Since its commissioning in 2011, Longview has invested another $120 million in improvements both to correct some problems uncovered in commissioning and to ensure reliability.
The improvements have resulted in a very high net plant efficiency of 39.5 percent. This allows the plant to produce full power using 17.5 percent less fuel than the average coal plant in the US. Alone, this saves Longview over $10 million per year in the plant’s operating cost.
In terms of pollution controls, the plant utilizes the very latest best available control technologies, including low NOx burners, scrubbers, acid mist reduction systems, particulate matter removal achieving up to 99 percent reduction of particulates, SO2 removal using wet flue gas desulfurization systems and Mercury and HAPS removal using MATS compliant ACQS equipment.
As a result, the plant achieves “orders of magnitude reductions” over conventional plants in SOx, NOx,and PM emissions. It also achieves a 20 percent reduction in CO emissions, according to Keffer.
“We’re cheap. Due to our low cost structure, efficiencies and consolidation with our coal supplier, we’re down with wind and hydro on our dispatch costs,” he said.
And being a low-cost electricity generator also means the plant’s equivalent availability factor (EAF) has been positively affected. Before Longview went through its rehabilitation, tube leaks and other problems caused the plant’s capacity to be in the low 70s – EAF was driving a poor capacity factor. Since all the modifications were completed, Longview’s 2016 EAF was 92.5 percent and capacity factor was 86 percent.
Longview’s Keffer, says bluntly that plants like Longview are the future for the nation’s coal industry and argues that building more like it should be the focus for the industry.
“Longview should be the future of coal in this country,” Keffer said. “These plants are relatively low cost, highly efficient, and highly reliable with very low emissions.”
“Regulations including the Clean Power Plan and the New Source Rule have blocked development of advanced clean coal technology power plants in America,” Keffer said. “As a result, the coal fleet averages 40+ years in age and is not competitive with CCGT’s based on cost, efficiency and emissions. Other countries including German and China have built even more advanced coal plants and achieve greater efficiencies with low emissions.”

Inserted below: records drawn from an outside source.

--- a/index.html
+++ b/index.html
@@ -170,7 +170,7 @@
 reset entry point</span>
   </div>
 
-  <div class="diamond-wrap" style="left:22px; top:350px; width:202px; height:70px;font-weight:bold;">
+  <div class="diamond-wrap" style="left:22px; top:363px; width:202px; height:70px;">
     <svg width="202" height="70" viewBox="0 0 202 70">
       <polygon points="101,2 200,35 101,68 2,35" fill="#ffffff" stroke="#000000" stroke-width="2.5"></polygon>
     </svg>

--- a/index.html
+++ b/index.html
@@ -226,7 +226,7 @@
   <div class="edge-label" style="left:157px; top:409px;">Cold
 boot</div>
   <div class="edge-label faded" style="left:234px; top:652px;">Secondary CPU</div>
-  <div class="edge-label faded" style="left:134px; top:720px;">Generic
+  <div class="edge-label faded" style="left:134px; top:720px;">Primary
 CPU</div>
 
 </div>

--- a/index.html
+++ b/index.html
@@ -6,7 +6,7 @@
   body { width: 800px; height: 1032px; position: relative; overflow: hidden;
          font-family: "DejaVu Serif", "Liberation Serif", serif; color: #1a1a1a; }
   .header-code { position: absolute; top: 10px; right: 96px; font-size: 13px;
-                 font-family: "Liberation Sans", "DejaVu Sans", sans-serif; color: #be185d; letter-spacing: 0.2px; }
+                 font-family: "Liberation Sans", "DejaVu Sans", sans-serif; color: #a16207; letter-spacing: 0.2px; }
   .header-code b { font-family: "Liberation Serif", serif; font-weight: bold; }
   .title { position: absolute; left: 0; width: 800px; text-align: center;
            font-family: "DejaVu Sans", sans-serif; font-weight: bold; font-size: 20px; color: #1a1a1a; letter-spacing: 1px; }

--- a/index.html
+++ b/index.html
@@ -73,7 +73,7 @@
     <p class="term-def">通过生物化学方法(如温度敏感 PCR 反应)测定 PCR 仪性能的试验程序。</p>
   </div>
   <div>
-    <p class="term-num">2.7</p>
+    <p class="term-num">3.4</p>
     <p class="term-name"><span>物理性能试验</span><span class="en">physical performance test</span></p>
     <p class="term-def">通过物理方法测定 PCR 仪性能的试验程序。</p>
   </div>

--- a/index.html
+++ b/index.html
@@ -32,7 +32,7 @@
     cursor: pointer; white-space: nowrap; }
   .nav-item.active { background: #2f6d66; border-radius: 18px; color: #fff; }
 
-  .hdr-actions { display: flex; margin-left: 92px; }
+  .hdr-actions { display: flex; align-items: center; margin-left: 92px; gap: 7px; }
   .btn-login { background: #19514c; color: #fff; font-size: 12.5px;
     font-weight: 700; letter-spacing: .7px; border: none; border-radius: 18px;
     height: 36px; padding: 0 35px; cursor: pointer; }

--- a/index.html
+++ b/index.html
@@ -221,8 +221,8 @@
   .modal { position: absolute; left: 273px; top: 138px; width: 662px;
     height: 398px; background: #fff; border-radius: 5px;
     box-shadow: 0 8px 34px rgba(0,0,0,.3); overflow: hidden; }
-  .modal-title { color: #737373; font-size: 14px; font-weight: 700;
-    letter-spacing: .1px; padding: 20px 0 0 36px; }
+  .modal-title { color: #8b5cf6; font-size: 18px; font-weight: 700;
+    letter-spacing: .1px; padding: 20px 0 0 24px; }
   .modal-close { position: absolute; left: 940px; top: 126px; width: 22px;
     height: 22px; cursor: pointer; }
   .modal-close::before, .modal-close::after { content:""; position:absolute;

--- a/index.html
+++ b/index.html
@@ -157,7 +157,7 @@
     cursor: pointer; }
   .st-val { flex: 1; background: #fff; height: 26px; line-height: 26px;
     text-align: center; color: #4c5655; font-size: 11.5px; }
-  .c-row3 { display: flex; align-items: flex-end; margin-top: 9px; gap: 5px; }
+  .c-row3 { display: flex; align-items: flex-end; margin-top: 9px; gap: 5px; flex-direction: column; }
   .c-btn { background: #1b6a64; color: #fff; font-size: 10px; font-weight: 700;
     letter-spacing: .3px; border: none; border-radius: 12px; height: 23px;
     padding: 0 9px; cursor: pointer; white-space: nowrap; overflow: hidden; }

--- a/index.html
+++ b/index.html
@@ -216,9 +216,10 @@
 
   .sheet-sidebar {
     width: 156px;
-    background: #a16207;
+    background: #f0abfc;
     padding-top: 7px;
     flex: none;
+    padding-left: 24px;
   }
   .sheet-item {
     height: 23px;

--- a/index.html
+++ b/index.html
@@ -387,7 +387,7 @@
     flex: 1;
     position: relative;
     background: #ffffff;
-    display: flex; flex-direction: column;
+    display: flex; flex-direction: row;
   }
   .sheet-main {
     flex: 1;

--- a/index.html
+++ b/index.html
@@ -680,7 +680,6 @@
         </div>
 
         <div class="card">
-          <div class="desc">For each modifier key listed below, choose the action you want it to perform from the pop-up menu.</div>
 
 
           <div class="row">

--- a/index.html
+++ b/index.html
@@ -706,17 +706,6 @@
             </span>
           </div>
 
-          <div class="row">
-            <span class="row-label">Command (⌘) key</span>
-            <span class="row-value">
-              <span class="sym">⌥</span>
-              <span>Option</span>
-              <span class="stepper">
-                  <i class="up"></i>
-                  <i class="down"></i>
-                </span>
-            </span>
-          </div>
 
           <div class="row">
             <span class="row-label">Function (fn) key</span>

Keffer said the Trump Administration intends to roll back regulations and will likely seek to repeal the Clean Power Plan or seek guidance from Congress regarding EPA’s authority to regulate CO2 under the Clean Air Act.
“The EPA also could rewrite the Clean Power Plan to focus on regulating CO2 emissions as actually permitted under the Clean Air Act using ‘best system of emissions reductions’ at the source (i.e. within the fence line of power plants) ,” Keffer said. “Longview demonstrates the ‘best system of emissions reductions’ for coal plants and is the plant to be replicated to maintain coal fired power in the USA.”
“By building advanced high efficiency low emissions coal fired plants, we could continue to use coal to provide reliable low cost electrical power while creating and preserving thousands of good paying jobs in the industry.”